I pushed her aside, struggling to watch the scientist. Unfortunately, Cleopatra's leap of love had drawn his attention.
He moved quickly, sliding through the crowd with a grace that belied his nerdy look. I took off after him.
"Come back! Rule with me!" Cleopatra cried.
She grabbed at my cape as I struggled through the crowd.
"Don't be afraid, my dear. I'll be gentle," she promised.
Gentleness was the last thing on my mind as I pushed through the costumed crowd. I had to reach the scientist before he could hand off his package. If not…well, Cleopatra and the rest of us would soon join the original Marc Antony.
A flash of white slipped through the French doors at the far end of the room. I put on a burst of speed, cutting and weaving around a hobo, two vampires and a paunchy Captain America before reaching the exit.
I dashed through the doors and found myself in a Halloween garden. Hanging skulls and jack-o-lantern garden lights cast an eerie glow on sculpted bushes and trees. The chill air and a light mist had kept the party goers inside.

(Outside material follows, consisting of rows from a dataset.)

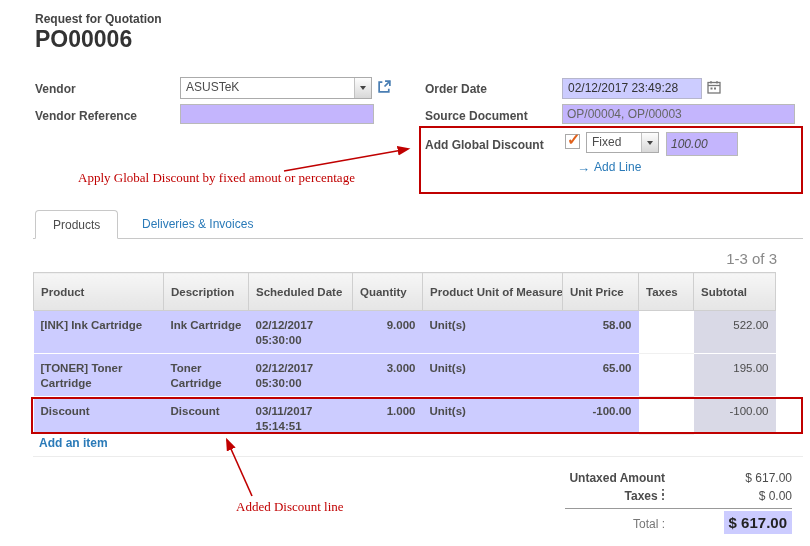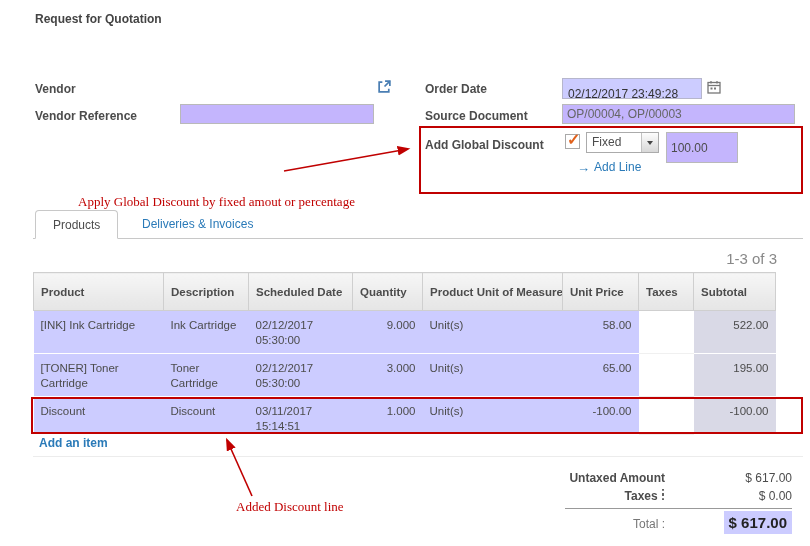"PO00006" div.doc-number { html: none -> <div>PO00006</div> }
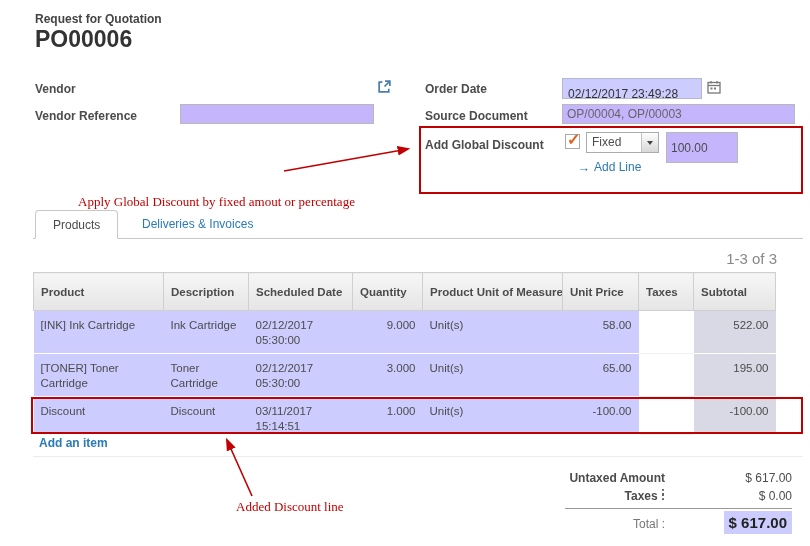"ASUSTeK" div.fake-select { html: none -> <div> <span>ASUSTeK</span> <span> <span></span> </span> </div> }
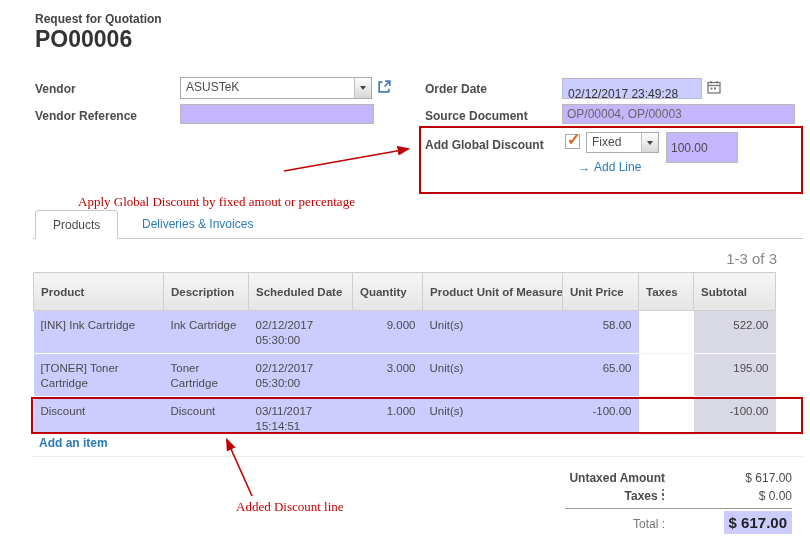"02/12/2017 23:49:28" .date-field { padding: 8px 5px -> 2px 5px }
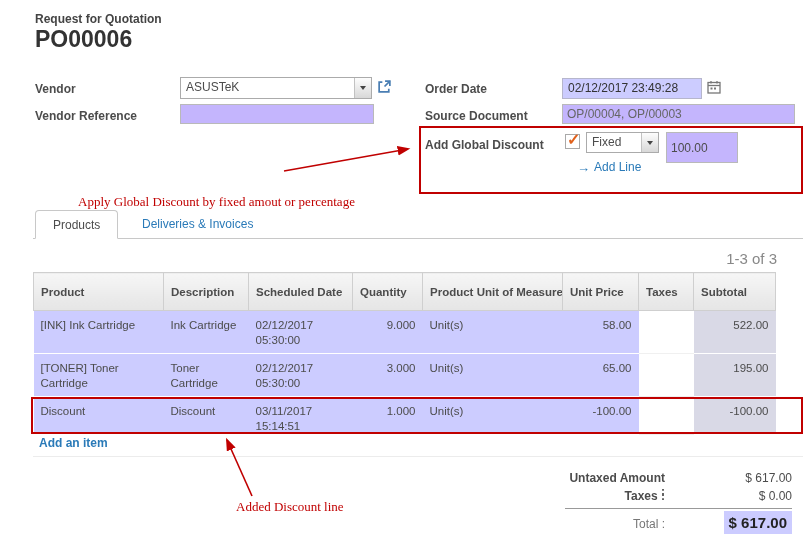"100.00" input.input { font-style: none -> italic; height: 31px -> 24px }
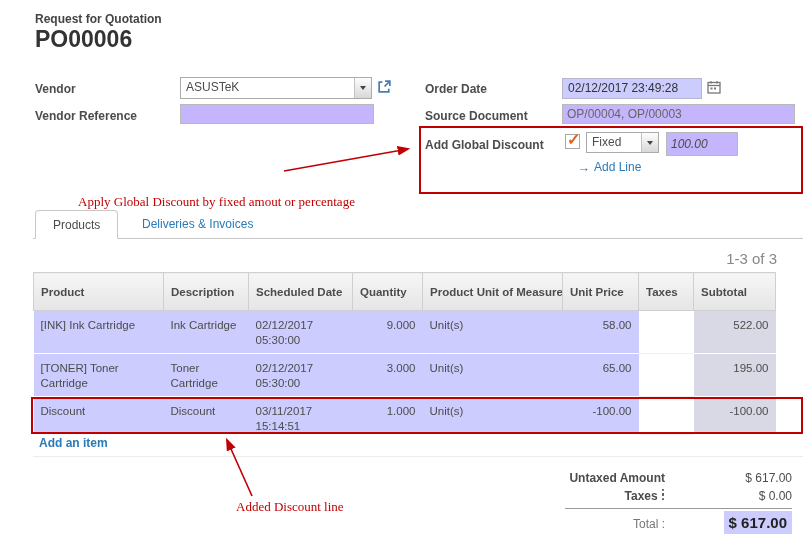"Apply Global Discount by fixed" div.ann-text { margin-top: 24px -> none }
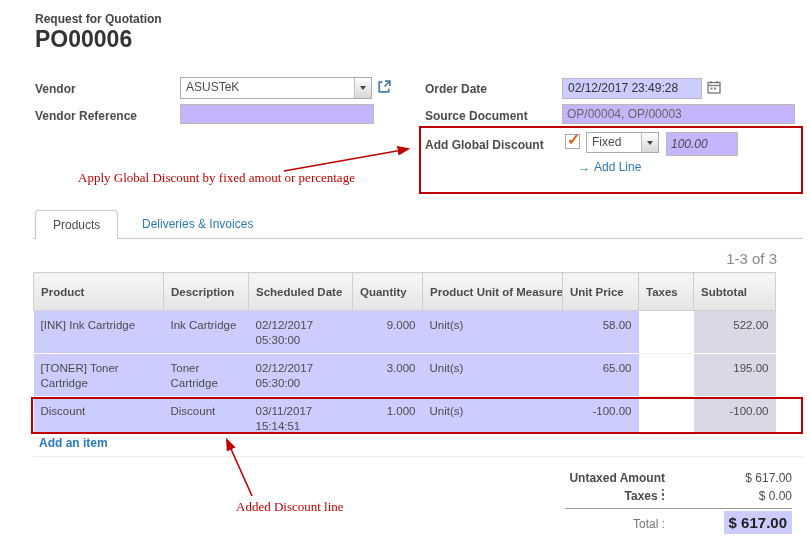"[INK] Ink Cartridge" td.hl { font-weight: none -> bold }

I glided off the veranda and into the shadow of the nearest bush.
Mentally, I made a note to thank Smithson for his choice of costume. The muted reds and tans blended into the moonless night.

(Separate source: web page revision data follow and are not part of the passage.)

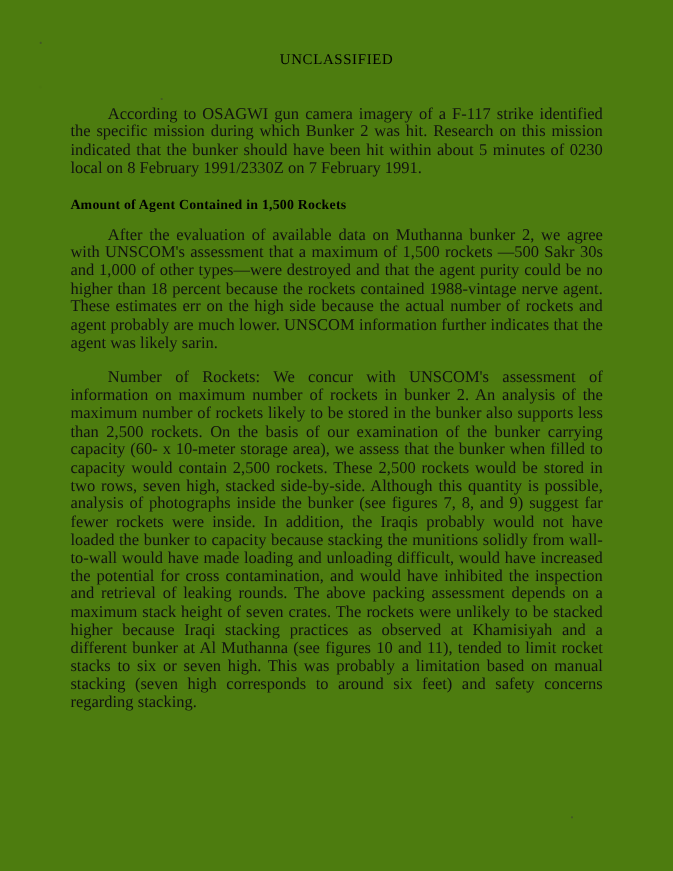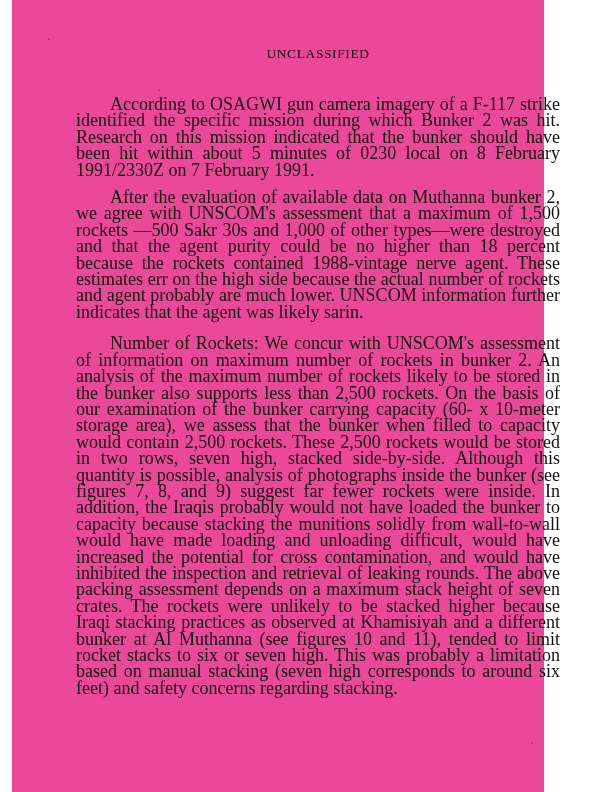"UNCLASSIFIED" .page { background: #ec4899 -> #4d7c0f; left: 12px -> 0; width: 532px -> 612px }
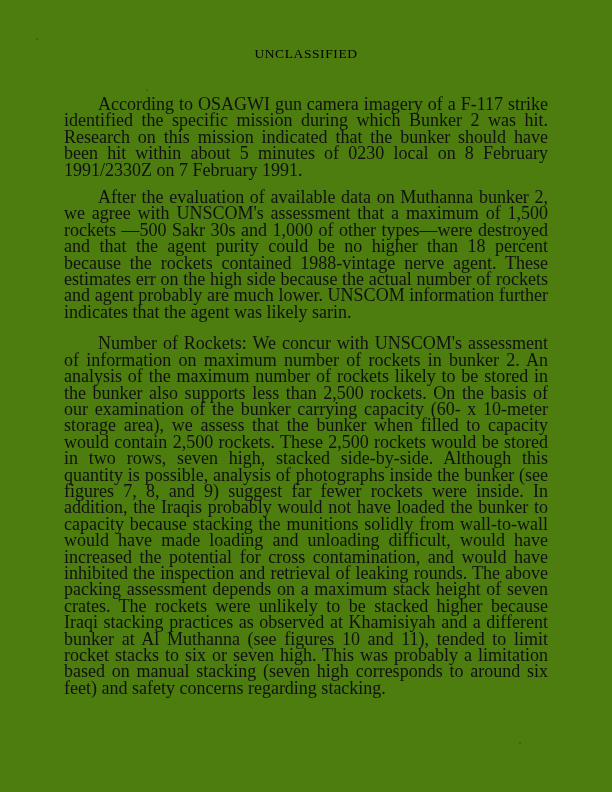"According to OSAGWI gun camera" p.body-par { font-size: 18px -> 15px }
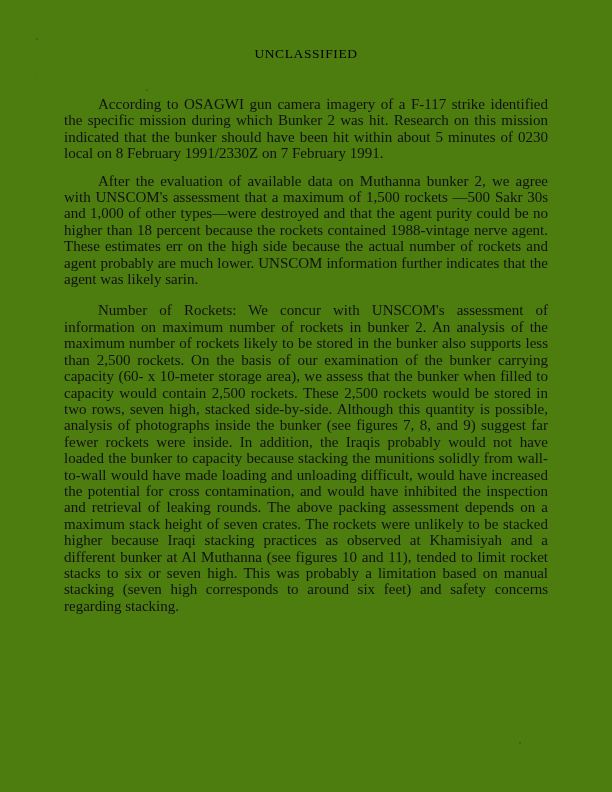"Amount of Agent Contained in" h2.section-head { html: none -> <h2>Amount of Agent Contained in 1,500 Rockets</h2> }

Unlike a bright white lab coat.
On silent, sandal-clad feet I closed the distance between us. At the last minute, a twig snapped under my foot, alerting him to my presence.
He spun towards me and I caught a flash of yellow as lethal pencils flew through the night. I flicked my cape around, deflecting the deadly darts.
Slow clapping broke the silence.
"Nicely done, Jackson. I should have realized that your ridiculous outfit was more than mere show. Tell me, do you have any real weapons tucked inside that cute little skirt?"
"Have we met? I'm afraid I don't remember meeting a skilled pencil assassin."
"Such arrogance! I wish I could say that you'd remember me the next time we meet. Unfortunately, you won't have a next time."
I barely had time to react as he sent a barrage of steel-tipped pens at me. The cape shredded beneath their sharp teeth and fell in tatters.
I lunged at him before he could pull out any more deadly office supplies. He gave a satisfying grunt as we fell to the ground together. Before he could recover, I grabbed for the briefcase.
But the nerdy scientist was quick. The briefcase swung around and I was forced to jump back, giving him some precious room. He scrambled to his feet and charged me, using the briefcase as both a shield and a weapon.
I looked around for something, anything, that I could use against him. In desperation, I pulled the plastic sword from my sheath.
Laughter filled the air.
"Now I've seen it all," he gasped. "The legendary Chase Jackson, dressed like a dead Roman soldier, valiantly wielding a fake sword."
I didn’t dignify his statement with a response. Instead, I gave a blood-curdling battle cry and charged him, sword outstretched.
He stood firm under my onslaught, supremely confident that his briefcase could withstand the test of my sword. At the last instant, I lowered my blade.
The cheap plastic slid easily between his ankles. My momentum carried me past him and the sword, tangled in his legs, acted as lever. He took a step forward in an effort to maintain his balance. Instead, he toppled to the ground with all of the grace of a dead tree.
The briefcase skittered from his hands. I snatched it up before the scientist could recover.
"You're right," I said. "Looks like we won't meet again." Using the tattered remains of my cape, I started to tie him up for the authorities.
"There you are! I knew I'd find you! True soul mates can never be separated."
I turned to see Cleopatra stumbling across the yard towards me. Her gold spandex dress reflected the orange garden lights, turning her into an overly-curvaceous, life-sized candle.
I heard a whisper of movement behind me. I spun around, but was too late. Only a white lab coat remained on the wet grass.
I clutched the briefcase as Cleopatra wrapped her arms around me. The scientist may have escaped, but at least the world was safe for another day.